Lidia Lombardi
Itinerari per un giorno di festa

Le copie di Roma

Dal “Buon Pastore” alla facciata rifatta di Santa Maria Annunziata: alla scoperta, nella Capitale, delle “parentele” architettoniche con il passato nelle chiese di epoca moderna. Utile guida un’antologia in quattro volumi dei luoghi di culto catalogati quartiere per quartiere, a cura di Massimo Alemanno

Ci vuole un po’ per capire che è una magnifica illusione. Perché quell’intrico di colonne e arcate, quella cupola ardita, quelle gigantesche dimensioni evocano di primo acchito la “maraviglia” del Barocco. «Ecco, Roma stupisce ancora, anche nella moderna periferia, che subito si perde sul raccordo», dice chi, girovagando, s’allontana dai prati di Villa Pamphilj. E invece il “Buon Pastore”, come si chiama l’ex convento in via Bravetta trasformato in scuola, è un inganno architettonico ideato alla fine degli anni Trenta da Armando Brasini, l’architetto del regime che progettò anche il Giardino Zoologico e che Paolo Portoghesi definisce un «intruso nel suo tempo».

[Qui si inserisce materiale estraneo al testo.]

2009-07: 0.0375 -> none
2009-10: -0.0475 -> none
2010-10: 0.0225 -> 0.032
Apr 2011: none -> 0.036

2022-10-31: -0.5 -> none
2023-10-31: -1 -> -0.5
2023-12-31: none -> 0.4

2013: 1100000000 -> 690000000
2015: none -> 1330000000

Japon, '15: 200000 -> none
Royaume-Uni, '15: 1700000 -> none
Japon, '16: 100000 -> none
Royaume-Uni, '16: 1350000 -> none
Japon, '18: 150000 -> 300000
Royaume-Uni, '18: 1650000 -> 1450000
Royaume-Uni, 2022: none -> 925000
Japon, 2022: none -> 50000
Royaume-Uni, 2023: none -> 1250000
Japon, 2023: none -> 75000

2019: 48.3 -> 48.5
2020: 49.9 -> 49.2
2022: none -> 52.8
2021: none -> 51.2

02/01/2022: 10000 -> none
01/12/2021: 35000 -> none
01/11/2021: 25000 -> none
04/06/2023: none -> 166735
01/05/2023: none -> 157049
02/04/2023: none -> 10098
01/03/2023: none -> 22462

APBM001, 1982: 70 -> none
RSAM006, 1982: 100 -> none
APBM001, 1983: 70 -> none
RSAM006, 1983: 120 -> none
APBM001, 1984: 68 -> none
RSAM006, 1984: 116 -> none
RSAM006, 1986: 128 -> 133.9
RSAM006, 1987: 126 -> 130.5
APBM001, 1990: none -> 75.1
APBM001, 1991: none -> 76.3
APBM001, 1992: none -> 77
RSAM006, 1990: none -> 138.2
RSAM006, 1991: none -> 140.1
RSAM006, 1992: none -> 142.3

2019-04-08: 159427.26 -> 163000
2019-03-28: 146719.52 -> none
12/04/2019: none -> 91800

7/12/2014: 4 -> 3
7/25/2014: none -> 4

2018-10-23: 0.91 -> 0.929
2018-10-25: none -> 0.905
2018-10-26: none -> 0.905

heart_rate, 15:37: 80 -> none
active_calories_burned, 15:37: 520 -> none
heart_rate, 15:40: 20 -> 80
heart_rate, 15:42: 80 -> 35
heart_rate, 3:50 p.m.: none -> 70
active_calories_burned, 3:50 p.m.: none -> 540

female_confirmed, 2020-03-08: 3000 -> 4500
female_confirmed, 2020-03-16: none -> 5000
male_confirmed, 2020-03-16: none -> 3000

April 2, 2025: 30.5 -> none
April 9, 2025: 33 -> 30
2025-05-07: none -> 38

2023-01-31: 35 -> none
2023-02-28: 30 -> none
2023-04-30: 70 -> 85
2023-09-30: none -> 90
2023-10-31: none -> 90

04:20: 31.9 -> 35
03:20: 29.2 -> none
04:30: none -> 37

La prima citazione nella forma del “Buon Pastore” è la cupola di San Ivo alla Sapienza (tra Corso Rinascimento e piazza Sant’Eustachio) invenzione geniale del Borromini, di cui proprio quest’anno ricorrono i 350 anni dalla morte. Ma anche il chiostro dell’eclettico edificio alla Bravetta è un luogo magico, col gioco di luce e ombra delle nicchie. A Brasini però l’influsso del collega-antenato svizzero non basta. E allora va ancora più indietro nel tempo, e scomoda per l’ingresso il Bramante, “copiandone” la loggia del Belvedere in Vaticano. Il bello è poi che tanta abbondanza esterna diventa povertà nell’interno. Insomma, il “Buon Pastore” (uno scorcio, nella foto) è da goderselo soprattutto fuori, negli spazi ariosi che ancora via Bravetta si ritaglia. E invoglia ad andare a caccia, nella Capitale, dei tanti architetti che hanno rubato idee dai secoli passati, forse non tanto per pigrizia ma per omaggio devoto ai Maestri sui quali si sono formati. Lo spunto viene dai quattro volumetti di Le chiese moderne di Roma, una certosina e utile antologia quartiere per quartiere curata da Massimo Alemanno (l’ex sindaco non c’entra) ed edita da Armando. Il volume IV comprende anche gli edifici di culto delle altre confessioni e quelli post 1960 – perlopiù simili tra loro, ma con picchi di interesse come in quelli firmati da Meyer a Tor Tre Teste o da Monardo vicino alla A24 – ed è rigoroso nel trovare “parentele” architettoniche e svelare retroscena. Così individuiamo repliche del gotico e del romanico. Chiese neorinascimentali, neoliberty, neorococò. Pacchiane? Quasi mai. Piuttosto intriganti, nella sottomissione a una Capitale che di monumenti storici ne ha a iosa.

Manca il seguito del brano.